Table 3 Sample characteristics
Table 4 Focus group participants

Developing a theory

Data collection and interpretive synthesis of the data collected led to the development of constructs of a substantive grounded theory of Living and Dying between Cultural Traditions in African & Caribbean Heritage Families. In this theory, the constructs, and related categories of how a family’s habitus regarding end-of-life conversations are shaped are presented (Table 5). Being part of multigeneration families who are assimilating into a culture different to the one in which the older people may have been born experiences are a core element reflected.

Table 5 Constructs and related categories

Analysis of the conversations between the participants suggest that a complex set of life experiences shaped their visible habitus. All the participants had lived in the UK for a substantial period, some were born in the UK. However, their views and experiences of conversations about dying within their families was very connected to both their current life situations and to the practices, values, and beliefs of their heritage countries. They all also experienced a sense of hysteresis [39] or pull between familial cultural norms and practices and the cultural norms of the normative populations in the country in which they now lived (Fig. 1).

Fig. 1
figure 1

A conceptual model of the theory of living and dying between cultural traditions

The constructs of the theory

Preparing for death but not for dying; We are planners of funerals but not of care

Across cultures many people in older generations prepared for their funerals. In this study several participants spoke of their parents having financial funeral plans, although the older adults did not disclose this. There was an openness around funerals and funeral planning. However, as the groups discussed these financial arrangements there was a developing awareness that much of the conversation centres around after death planning. There was agreement that the process of dying was rarely discussed:

It feels different in Ghana it seems so public there, there are posters about funerals coming up, people talk about it, funerals and memorials are more about celebrating the life lived than mourning. (Adult child, African)

In Grenada, …. they have big billboards up …. it has a photo of the person and all the family (Adult child, Caribbean).

And we’ve certainly talked about death and funeral plans and all that sort of thing. But I feel talking about death and dying is still very much taboo and not really spoken about. It is something I would like to visit with mum. (Adult child, African)

The older adults in the study had great concern about having everything sorted out to reduce the stresses on their children. They spoke about how their children silence conversations:

When I do talk to my daughter, I start to say, when I am dying …she says, no mum don’t talk like that…. I feel they are all frightened of losing me…so I don’t talk about it because I don’t want to upset them, but I make my own plans… (Older Adult child, African).

These are cultures who have strong open traditions around marking death, visible and shared with the whole community. People are now having to compromise these to fit in with new cultures where funerals are less visible and generally private.
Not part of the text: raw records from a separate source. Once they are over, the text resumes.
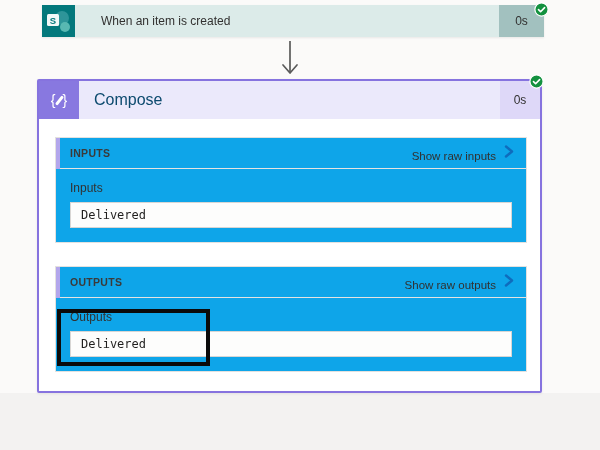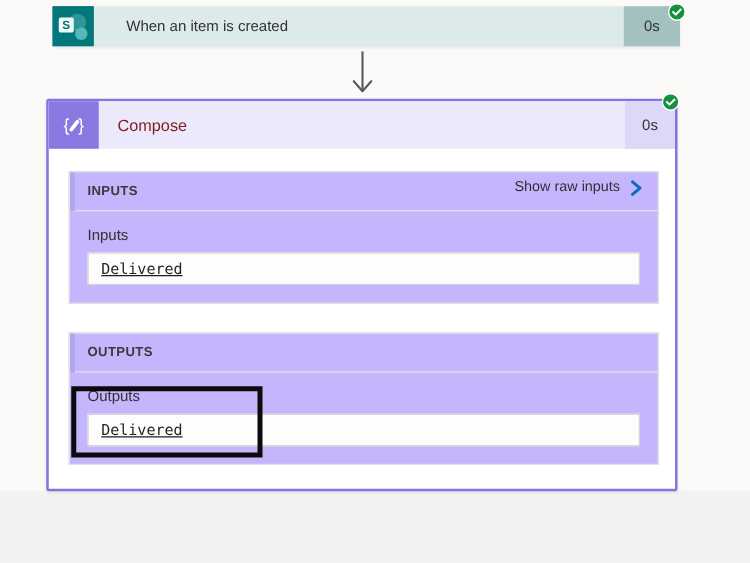--- a/index.html
+++ b/index.html
@@ -43,7 +43,7 @@
   .action-icon{width:40px;flex:0 0 40px;background:#8878E0;display:flex;align-items:center;justify-content:center;
     color:#fff;font-size:14px;font-weight:400;}
   .action-icon .pencil{display:inline-block;width:3px;height:11px;background:#fff;border-radius:1.5px;transform:rotate(38deg);margin:0 2px;}
-  .action-title{flex:1;display:flex;align-items:center;padding-left:15px;font-size:13px;color:#7f1d1d;}
+  .action-title{flex:1;display:flex;align-items:center;padding-left:15px;font-size:16px;color:#0c4a6e;}
   .action-header .duration-chip{flex:0 0 40px;background:#DED8F8;}
   .action-card .status-badge{top:-7px;right:-4px;}
 

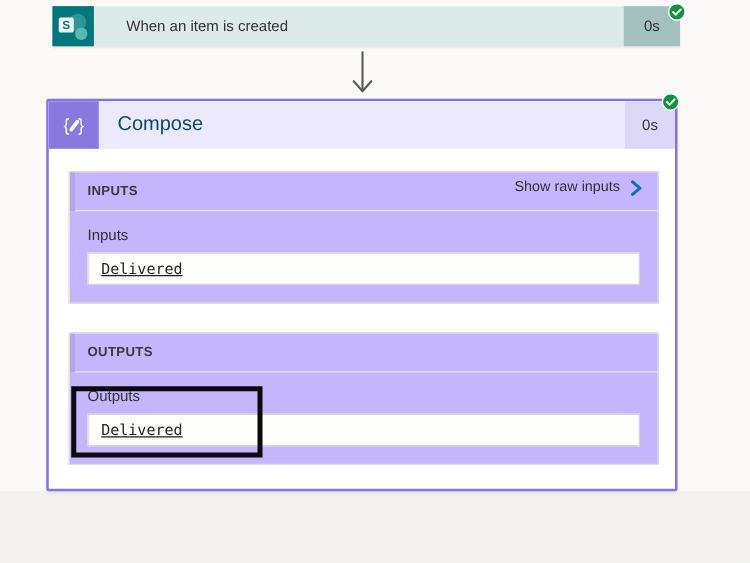--- a/index.html
+++ b/index.html
@@ -50,7 +50,7 @@
   .action-body{padding:18px 13px 0 16px;}
 
   
-  .io-panel{border:1px solid #E3E1DF;background:#c4b5fd;}
+  .io-panel{border:1px solid #E3E1DF;background:#0ea5e9;}
   .io-panel.inputs{margin-bottom:23px;}
   .io-header{height:30px;display:flex;align-items:center;position:relative;border-bottom:1px solid #E5E3E1;}
   .io-accent{position:absolute;left:0;top:0;bottom:-1px;width:4px;background:#B3A6EC;}

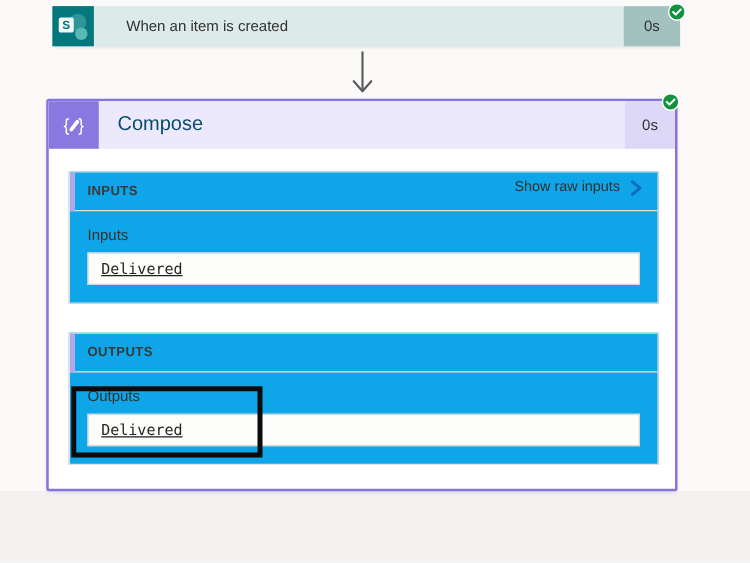--- a/index.html
+++ b/index.html
@@ -55,7 +55,7 @@
   .io-header{height:30px;display:flex;align-items:center;position:relative;border-bottom:1px solid #E5E3E1;}
   .io-accent{position:absolute;left:0;top:0;bottom:-1px;width:4px;background:#B3A6EC;}
   .io-header-label{margin-left:14px;font-size:10.5px;font-weight:700;color:#3B3A39;letter-spacing:.3px;}
-  .raw-link{margin-left:auto;margin-right:12px;display:flex;align-items:flex-start;gap:8px;cursor:pointer;}
+  .raw-link{margin-left:auto;margin-right:12px;display:flex;align-items:flex-end;gap:8px;cursor:pointer;}
   .raw-link-label{font-size:11.5px;color:#323130;}
   .io-body{padding:12px 14px 14px 14px;}
   .field-label{font-size:12px;color:#323130;margin-bottom:7px;}

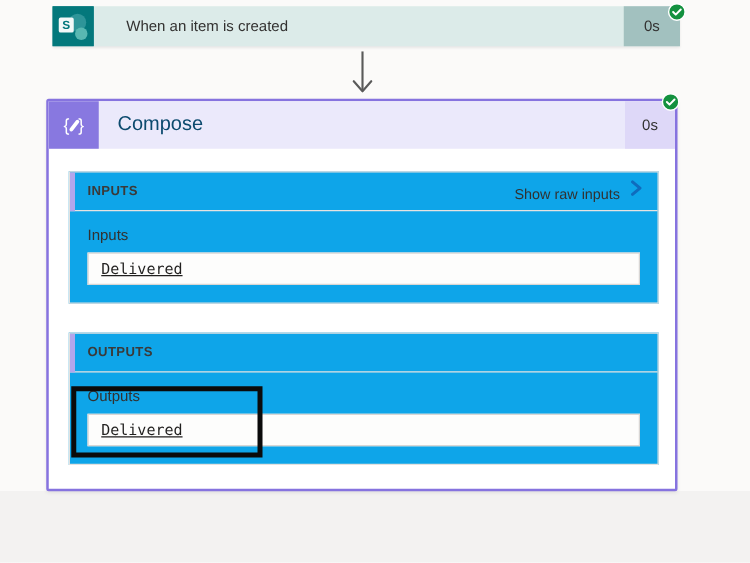--- a/index.html
+++ b/index.html
@@ -63,7 +63,6 @@
     box-sizing:border-box;width:100%;border:1px solid #D8D6D4;background:#FDFDFC;
     padding:5px 10px;font-family:"DejaVu Sans Mono", monospace;font-size:12px;color:#201F1E;
     min-height:15px;
-    text-decoration:underline;
   }
 
   

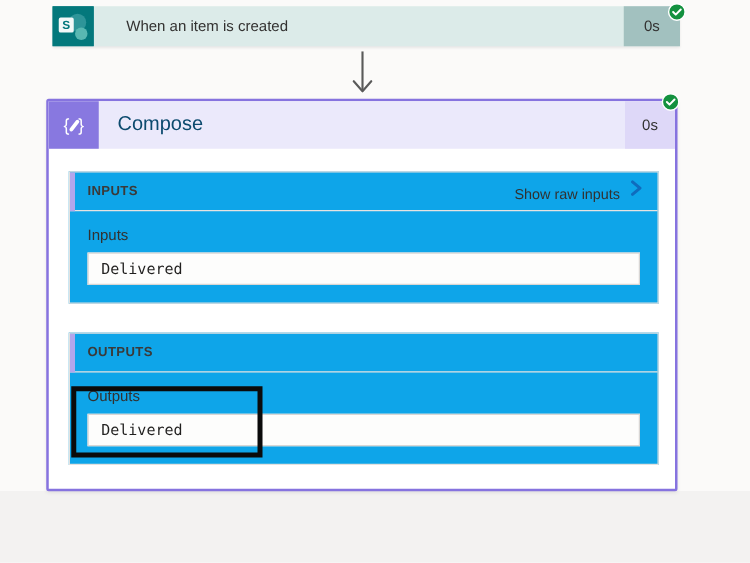--- a/index.html
+++ b/index.html
@@ -145,6 +145,14 @@
         <div class="io-header">
           <div class="io-accent"></div>
           <div class="io-header-label">OUTPUTS</div>
+          <div class="raw-link">
+            <span class="raw-link-label">Show raw outputs</span>
+            <span>
+              <svg width="10" height="13" viewBox="0 0 10 13">
+                <path d="M2 1.5 L8 6.5 L2 11.5" stroke="#0F6CBD" stroke-width="2.4" fill="none" stroke-linecap="round" stroke-linejoin="round"></path>
+              </svg>
+            </span>
+          </div>
         </div>
         <div class="io-body">
           <div class="field-label">Outputs</div>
The conversational opportunities these intergenerational community funeral events presented are reduced and a fear of talking about the death of a parent results in a hiatus of conversation between one generation and the next.

Complexity in traditions crosses oceans: talking about cancer and dying is taboo in our culture

Part of this lack of discussion about dying and illness may be associated with fear and taboo around serious illnesses and particularly cancer. Many of the participants who shared their family stories, felt this resulted in a lack of open family disclosure:

When I was diagnosed, I remember having a discussion with my mother about it. And, you know, the kind of distress it caused meant that I was never, ever able to have a conversation with her again, it was because it was cancer and she was petrified, It was a real shame because, you know… your mom’s your confidant (adult child, Caribbean).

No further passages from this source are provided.